PEOPLE OF THE PHILIPPINES, petitioner,
vs.
HON. CONSTANTE L. DE PERALTA, in his capacity as Presiding Judge of Branch II, CFI, Surigao del Norte and ISABEL LAURON, respondents.

Ildefonso G. Montilla, Assistant Provincial Fiscal of Surigao del Norte for petitioner.

Hon. Constante L. de Peralta for and in his own behalf.

Custodio C. Lauron for respondent Isabel Lauron.


BARREDO, J.:

Appeal which the Court deems to be a petition for certiorari under Rule 65 seeking the nullification of the orders of respondent court dated April 30, 1975 dismissing Criminal Case No. 426 of the Court of First Instance of Surigao del Norte, for grave oral defamation against private respondent Isabel J. Lauron on the ground that the offense charged had already prescribed.

On January 24, 1974 an information was filed with respondent court in Criminal Case No. 351 charging respondent Lauron with the crime of grave oral defamation allegedly committed against Mrs. Felicitas Bayang Lawan on December 15, 1973. Upon motion of the accused Lauron, on March 14, 1974, respondent court dismissed said case thru an order reading thus:

The accused, through counsel, moved of this Court for the nullification of the information filed by the Assistant Provincial Fiscal in this case and further prayed that the case be remanded to the Municipal Court of Bacuag, Surigao del Norte for investigation and trial since the case is within the concurrent jurisdiction of both the Court of First Instance and the Municipal Court.
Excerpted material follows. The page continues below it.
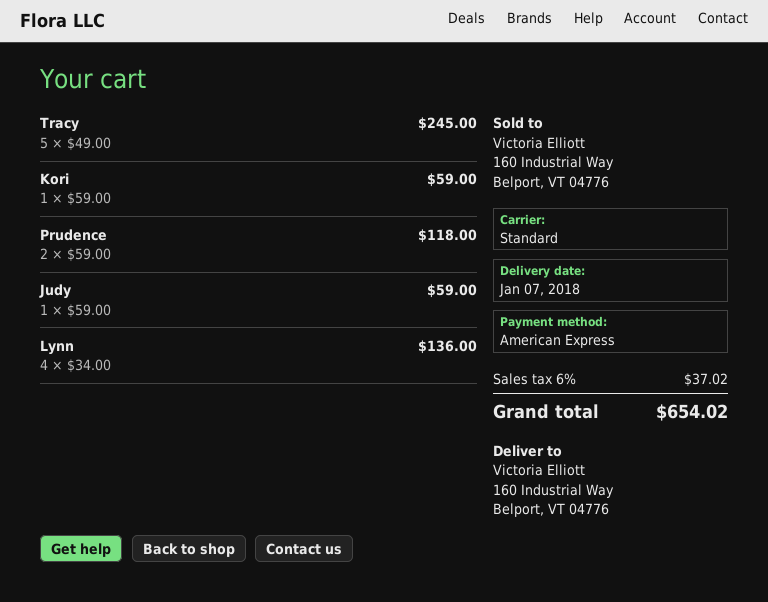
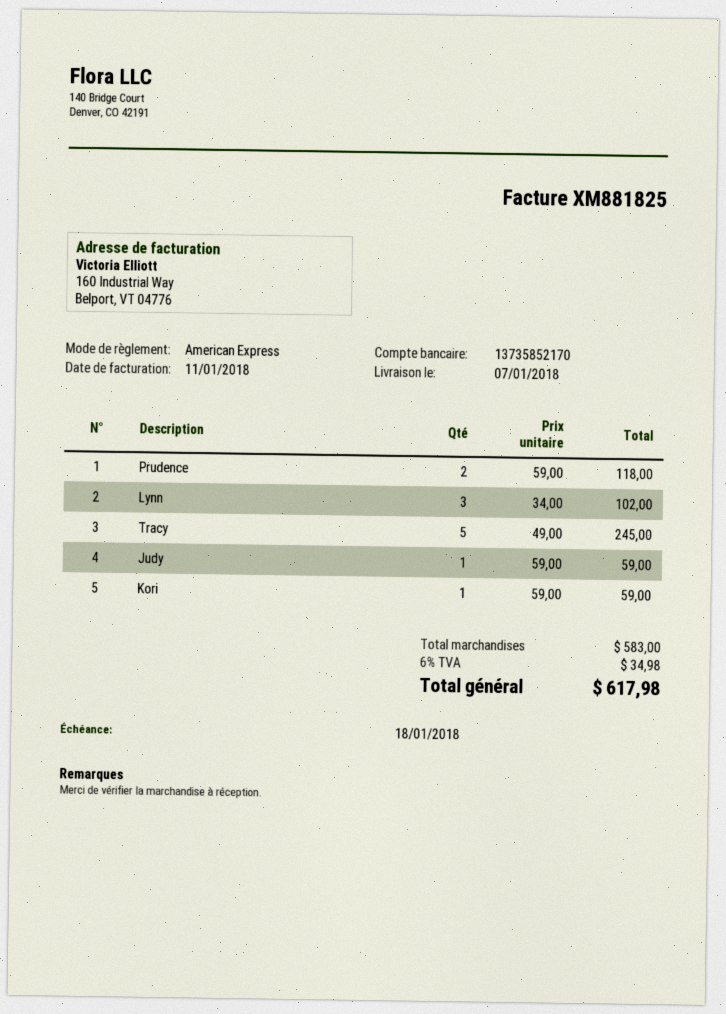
Lynn: 4 x 34.00 = 136.00 -> 3 x 34.00 = 102.00
tax: 6% = 37.02 -> 6% = 34.98
total: 654.02 -> 617.98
The ground invoked by the movant for the nullification of the information is that the preliminary examination conducted by the Assistant Provincial Fiscal on the case was not in accordance with the mandatory requirement of Presidential Decree No. 77 which provides, among others, that the investigating fiscal should have the statements of the complainant and the witnesses sworn to before him.

As to the move to have the case remanded to the Municipal Court of Bacuag, Surigao del Norte, accused urged the Court that the interest of justice and the convenience of the parties dictate that the investigation and trial of the case be had before said Municipal Court in Bacuag where the crime charged was allegedly committed and which municipality the parties and their witnesses are residents of.
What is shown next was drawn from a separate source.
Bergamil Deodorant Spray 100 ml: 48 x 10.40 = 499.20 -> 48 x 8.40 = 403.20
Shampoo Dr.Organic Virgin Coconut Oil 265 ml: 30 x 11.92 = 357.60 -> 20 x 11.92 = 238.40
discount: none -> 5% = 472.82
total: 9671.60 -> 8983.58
In his opposition to the motion, the Assistant Provincial Fiscal contends that there was no irregularity behind the filing of the information just because the counter-affidavits were not sworn to before the investigating fiscal.
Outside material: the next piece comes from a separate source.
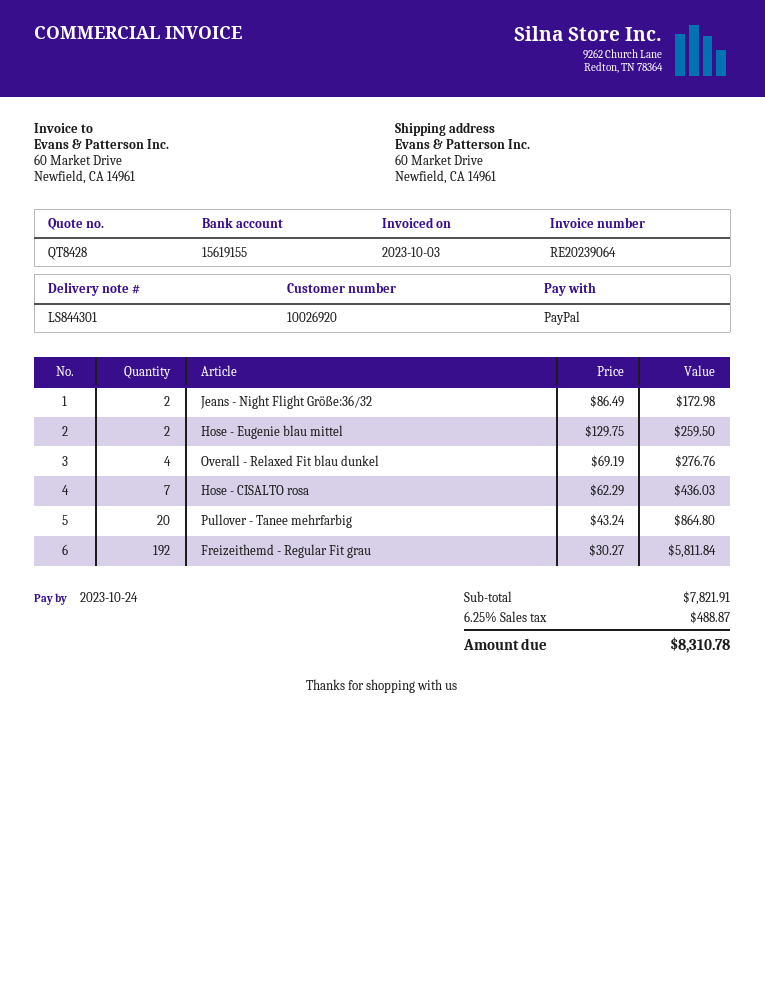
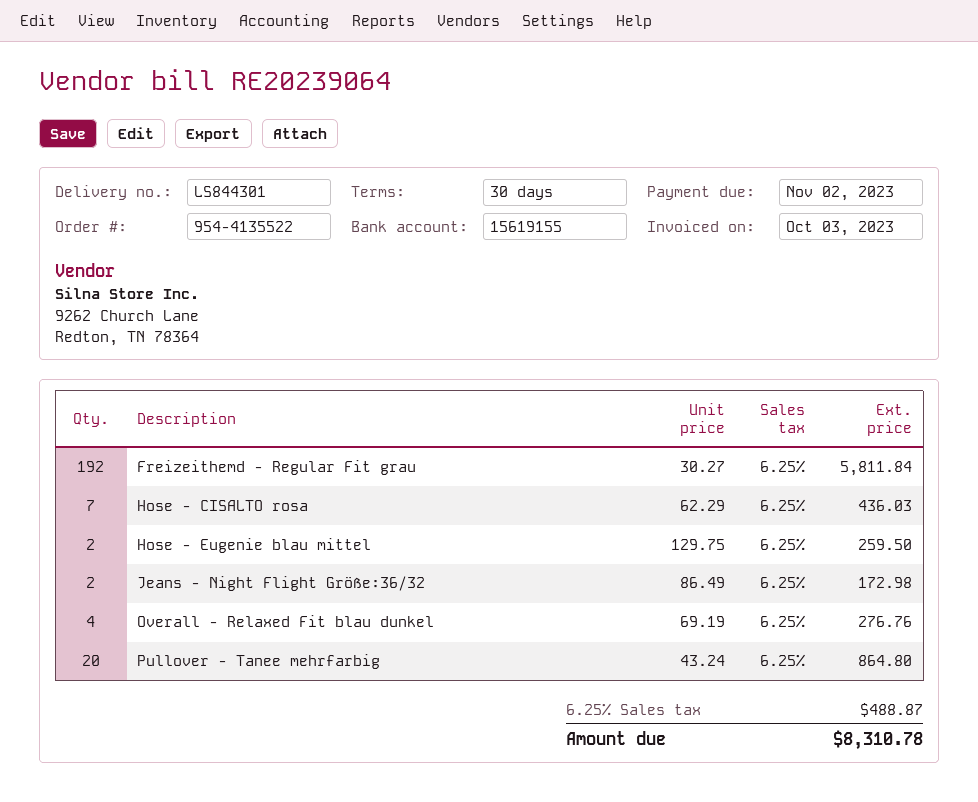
due date: 2023-10-24 -> 2023-11-02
It is argued that the obligation to swear to the counter-affidavits before the investigating fiscal is addressed to the respondent, the accused in this instant case, and her failure to do so should not be capitalized by her to nullify the information filed against her.

It is also argued that by accused putting up the Bail Bond, the deviation from the requirements of Presidential Decree No. 77 has been cured, following the ruling in the case of Bermejo vs. Barrios, et al., No. L-23614, February 27, 1970; 31 SCRA 764.

It should be noted that Presidential Decree No. 77 which amends Rep. Act No. 5180 and particularly that part which requires the statements of the complainant and his witnesses and the counter-affidavits of respondent and other supporting documents to be sworn to before the investigating fiscal is couched in mandatory terminology and deviation therefrom of non-compliance with such mandatory requirements as provided for therein could and should make the investigation based thereon irregular and the corresponding information that would be filed on the basis thereof a nullity.

It may also be pointed out that in the case of Bermejo vs. Barrios, et al. mentioned in the foregoing, it in effect held that the posting of a bail bond amounted to a waiver of any irregularity or defect. But the defect or irregularity contemplated in said case was in the issuance of the order of arrest and not in the information. Thus, the ruling in the Bermejo case insofar as it touches on the remedial aspect of the law, viz; irregularity in the issuance of orders of arrest are waived by the posting of bail bonds, cannot be applied to the case at bar.

To add further, the Bermejo case cited above was decided long before the issuance of Presidential Decree No. 77 and it could not then be made a basis in the interpretation of the provisions of Presidential Decree No. 77 insofar as the conduct of preliminary investigations is concerned.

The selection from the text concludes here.